Indywidualizm u dwulatka
Od około 18 miesiąca życia do nawet trzecich urodzin dziecko zaczyna odkrywać swoją indywidualność. O ile wcześniej maluch uważał mamę i siebie za jedność, to teraz dostrzega, że niektóre rzeczy może zrobić sam. Zaczyna odkrywać świat, jest ruchliwy, niekiedy ucieka. Dziecko dąży do samodzielności – chce mieć wpływ na własne życie, chociaż nie zna konsekwencji swoich działań. Okres ten często kojarzony jest z buntem i nazywany buntem dwulatka, jednak czy można go tak nazwać?
Bunt dwulatka – czy to bunt?
Okres rozwijania się potrzeby indywidualizmu u dziecka i intensywne poznawanie przez niego świata jest często przez rodziców kojarzone z buntem – dwulatek często używa słowa „nie”, znając jego znaczenie. Poprzez niezgodę na rodzicielską decyzję chce sam stać się decyzyjny, nawet w najdrobniejszych sprawach. Słowo „nie” poznał około 11 miesiąca życia jako jedno z pierwszych. Chętnie je wykorzystuje, na równi z „sam”/”sama” – to kolejny przejaw potrzeby indywidualności. Czy okres rozwoju dwulatka można nazwać buntem? Nie. Dziecko się przed niczym nie buntuje – ono odkrywa świat i swoją niezależność w codziennych czynnościach. Choć dla rodziców nadużywane słowo „nie” może wyglądać jak bunt, wcale nim nie jest.
„Chcę być samodzielny!”
Jak rodzice powinni traktować chęć do usamodzielnienia się wyrażaną przez swoje dziecko? Najlepiej jest ją wspierać, nawet w drobnych czynnościach. Histeria może być problematyczna, ale w niektórych sprawach można pozwolić dzieciom decydować. Rodzice czasem stosują tzw. ograniczony wybór – pytają dziecko, czy zje dwa, czy trzy ziemniaki, czy woli teraz pobawić się lalkami, czy poczytać z nim książkę lub czy chce iść z placu zabaw za pięć, czy dziesięć minut. Dla rodzica to niewielka różnica i sam jest w stanie ocenić, kiedy może pozwolić na indywidualność. Dla dziecka jest to możliwość podjęcia jakiejś decyzji.
Potrzeba indywidualności nie może być w pełni tłumiona – wtedy dziecko może stracić poczucie bezpieczeństwa, a jego niezgoda na wszystko, co proponują rodzice tylko się wzmoże. Najlepiej dziecko wspierać – jako rodzic jesteś jego przewodnikiem w tym świecie, ale pozwól mu odkrywać też na własną rękę.
Od pierwszego do trzeciego roku – co się zmienia w dziecku?
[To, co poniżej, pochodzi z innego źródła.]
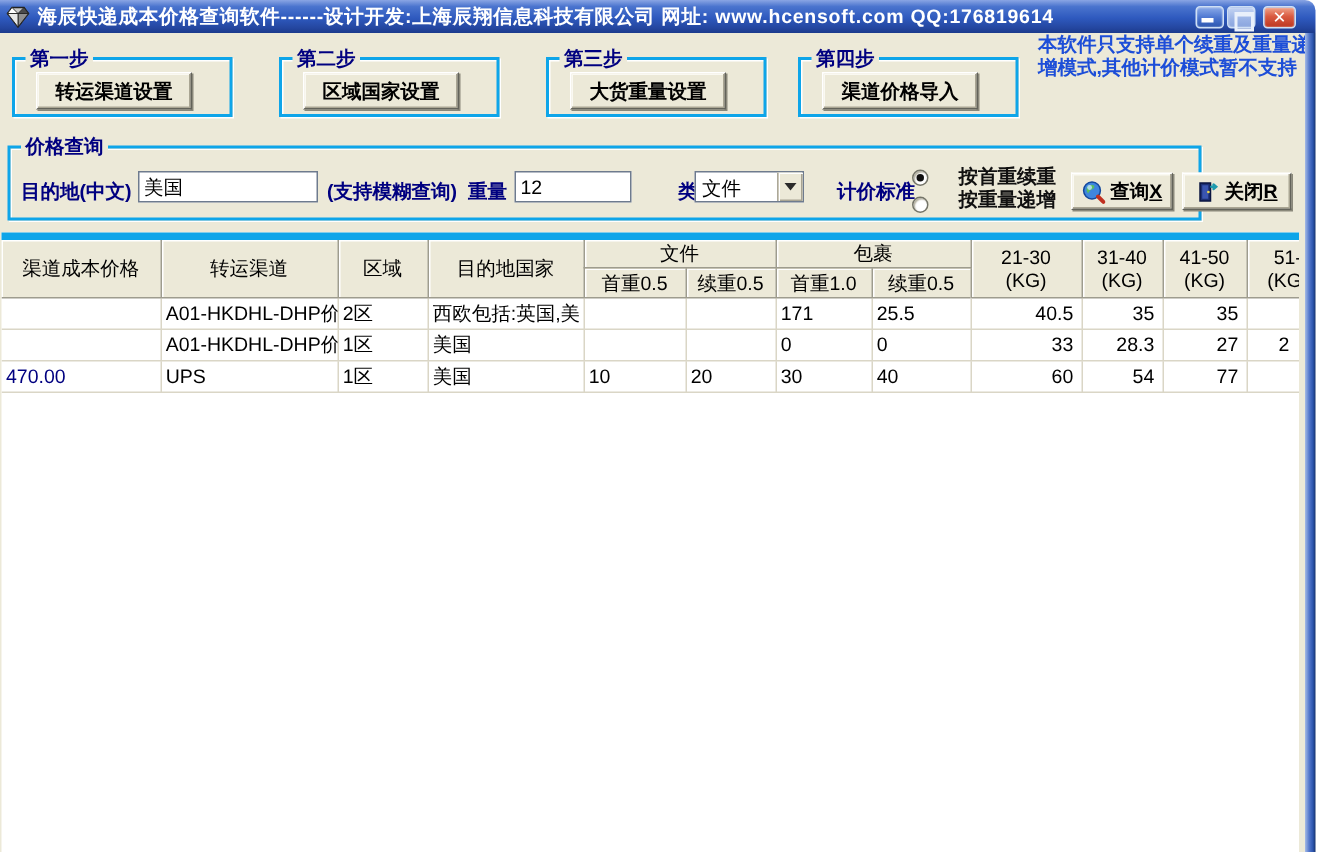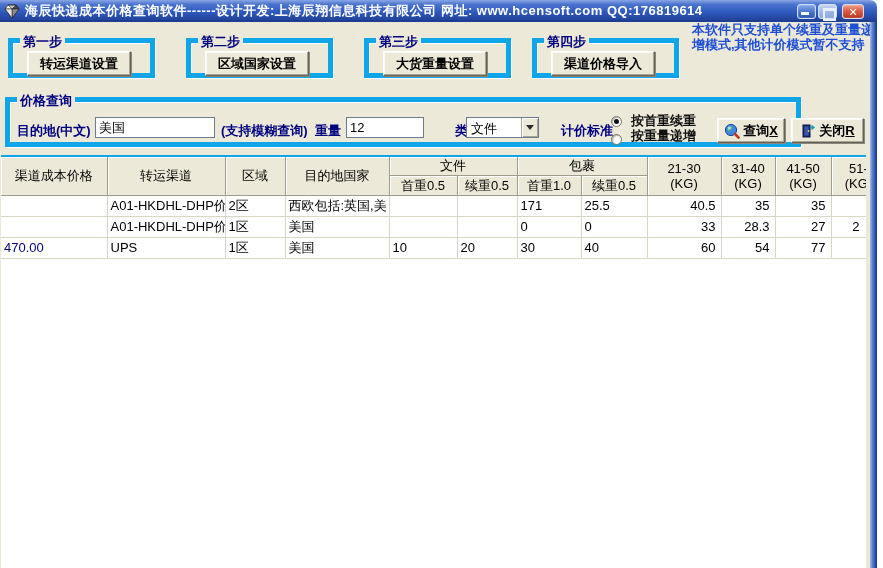--- a/index.html
+++ b/index.html
@@ -35,7 +35,7 @@
     background:linear-gradient(90deg,#A5BBE6 0%,#5478CC 40%,#2C55AE 75%,#16336E 100%); }
 
   
-  .groupbox { position:absolute; border:5px solid #0ea5e9;
+  .groupbox { position:absolute; border:2px solid #0ea5e9;
     box-shadow:inset 1px 1px 0 #fff, 1px 1px 0 #fff; }
   .gb-label { position:absolute; top:-8px; left:7px; padding:0 3px; background:#ECE9D8;
     color:#000080; font-size:13px; font-weight:bold; line-height:14px; white-space:nowrap; }

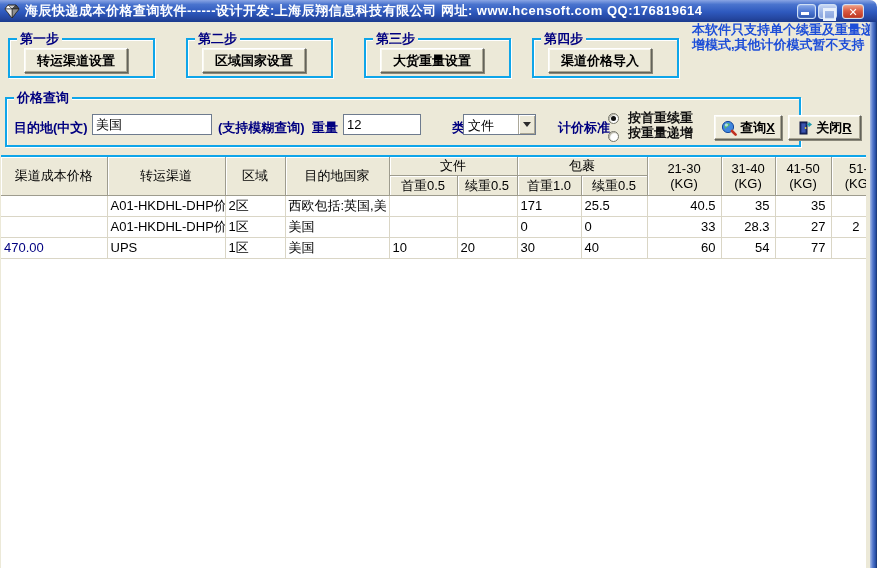--- a/index.html
+++ b/index.html
@@ -74,7 +74,7 @@
     border:1px solid #747468; box-shadow:inset 1px 1px 1px #b5b2a2; flex:0 0 auto; }
   .radio.checked::after { content:""; display:block; width:5px; height:5px;
     margin:2px; border-radius:50%; background:#101010; }
-  .radio-label { font-size:13px; color:#101010; margin-left:9px; font-weight:bold; white-space:nowrap; }
+  .radio-label { font-size:13px; color:#101010; margin-left:20px; font-weight:bold; white-space:nowrap; }
 
   .q-btn { position:absolute; top:16px; height:25px; }
   .btn-search { left:707px; width:68px; }

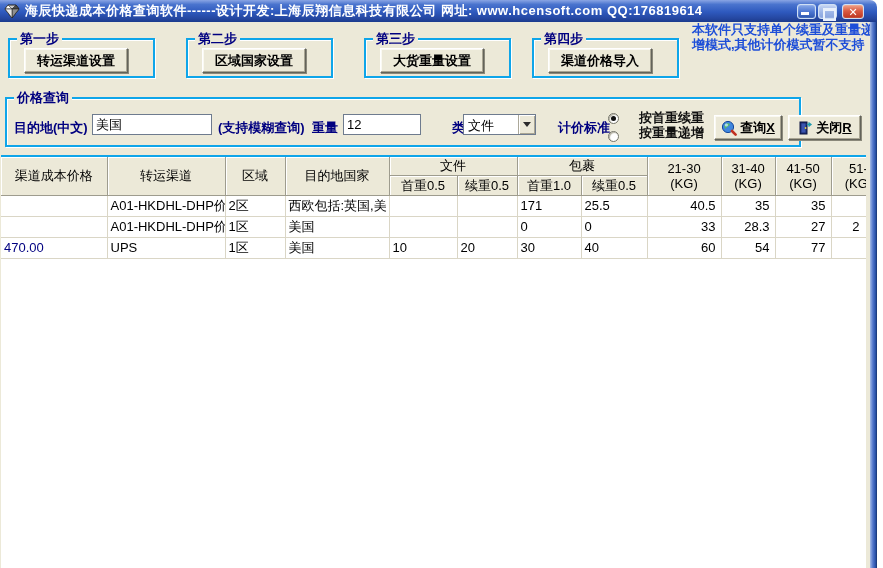--- a/index.html
+++ b/index.html
@@ -84,7 +84,7 @@
 
   
   .grid { position:absolute; left:1px; top:133px; width:865px; height:413px;
-    background:#fff; overflow:hidden; border-top:2px solid #0ea5e9; }
+    background:#fff; overflow:hidden; border-top:5px solid #0ea5e9; }
   table.pricetable { border-collapse:collapse; table-layout:fixed; width:885px; }
   .pricetable th { background:#ECE9D8; font-size:13px; font-weight:normal; color:#000;
     text-align:center; border-right:1px solid #9E9C8E; border-bottom:1px solid #9E9C8E;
- dziecko staje się bardziej mobilne. Od pełzania i raczkowania przechodzi do chodzenia. Początkowo rozstawia nogi szeroko, jak kaczka, jednak z biegiem czasu zaczyna chodzić coraz pewniej;
- maluch rozumie już około 70 słów, sam wypowiada kilkanaście i składa proste zdania;
- potrafi trzymać małe przedmioty i korzysta z łyżeczki przy jedzeniu;
- dostrzega i rozumie relacje panujące między domownikami;
- chce spędzać z rodzicami jak najwięcej czasu – czy to przy zabawie, czy przy posiłku.
Podsumowanie o skokach rozwojowych
Pierwsze kilka lat w życiu dziecka to czas niemal ciągłego, choć nierównomiernego rozwoju. Przed nabyciem ważnych umiejętności, dziecko na jakiś czas staje się bardziej niespokojne i czasem zapomina, czego się już nauczyło. Później jednak zaskakuje rodziców czymś zupełnie nowym. Ważne jest, by wspierać dziecko w naturalnych procesach i wprowadzać go w życie zgodnie z jego własnym ciałem i umysłem. Wbrew pozorom, będzie to miało znaczący wpływ na jego dalsze życie.